**Directions:** From the line containing "delivery date: 2016-06-15 -> 2016-06-08" down to the last line of the records below, restate each line word for word and leave out the rest.

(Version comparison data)
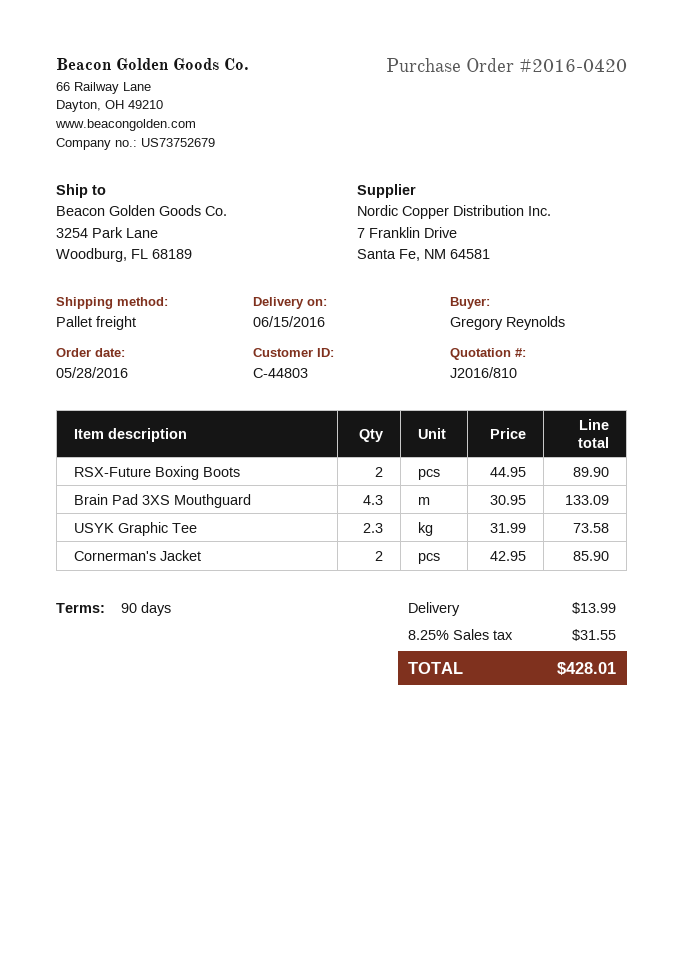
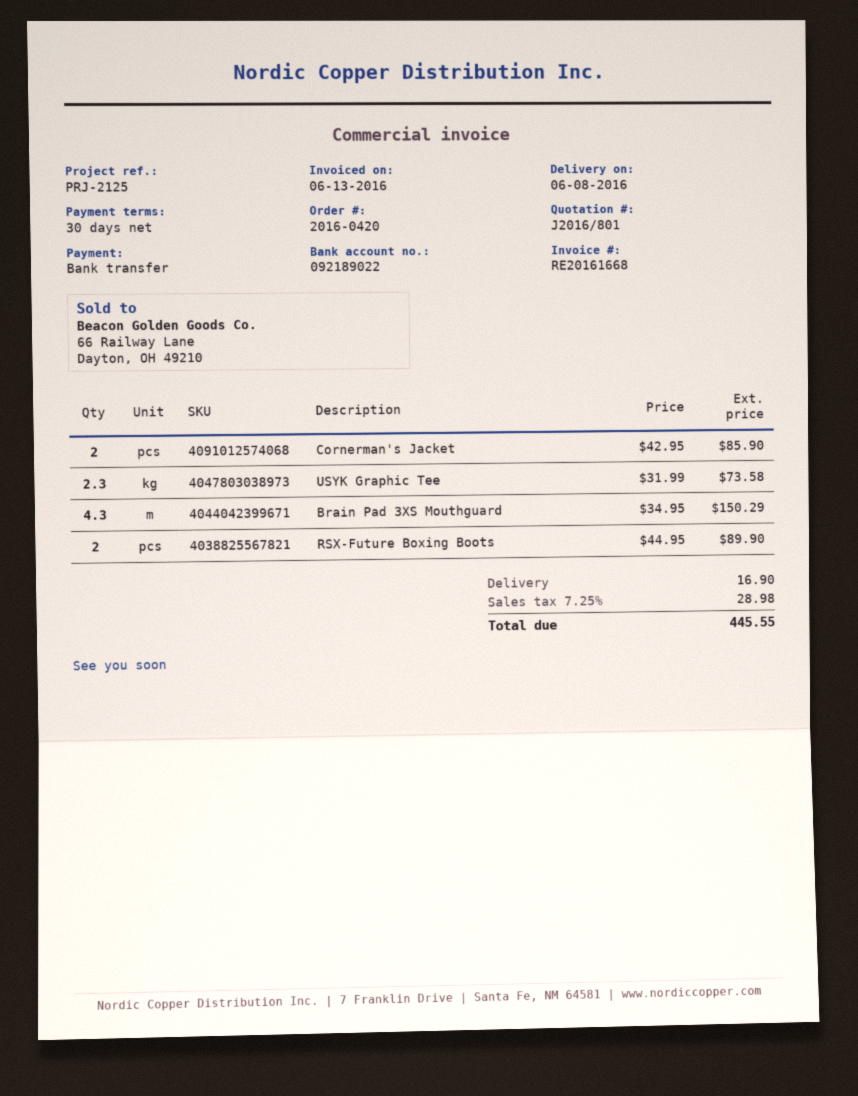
quote number: J2016/810 -> J2016/801
delivery date: 2016-06-15 -> 2016-06-08
payment terms: 90 days -> 30 days
Brain Pad 3XS Mouthguard: 4.3 x 30.95 = 133.09 -> 4.3 x 34.95 = 150.29
shipping: 13.99 -> 16.90
tax: 8.25% = 31.55 -> 7.25% = 28.98
total: 428.01 -> 445.55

**Output for this task:**
delivery date: 2016-06-15 -> 2016-06-08
payment terms: 90 days -> 30 days
Brain Pad 3XS Mouthguard: 4.3 x 30.95 = 133.09 -> 4.3 x 34.95 = 150.29
shipping: 13.99 -> 16.90
tax: 8.25% = 31.55 -> 7.25% = 28.98
total: 428.01 -> 445.55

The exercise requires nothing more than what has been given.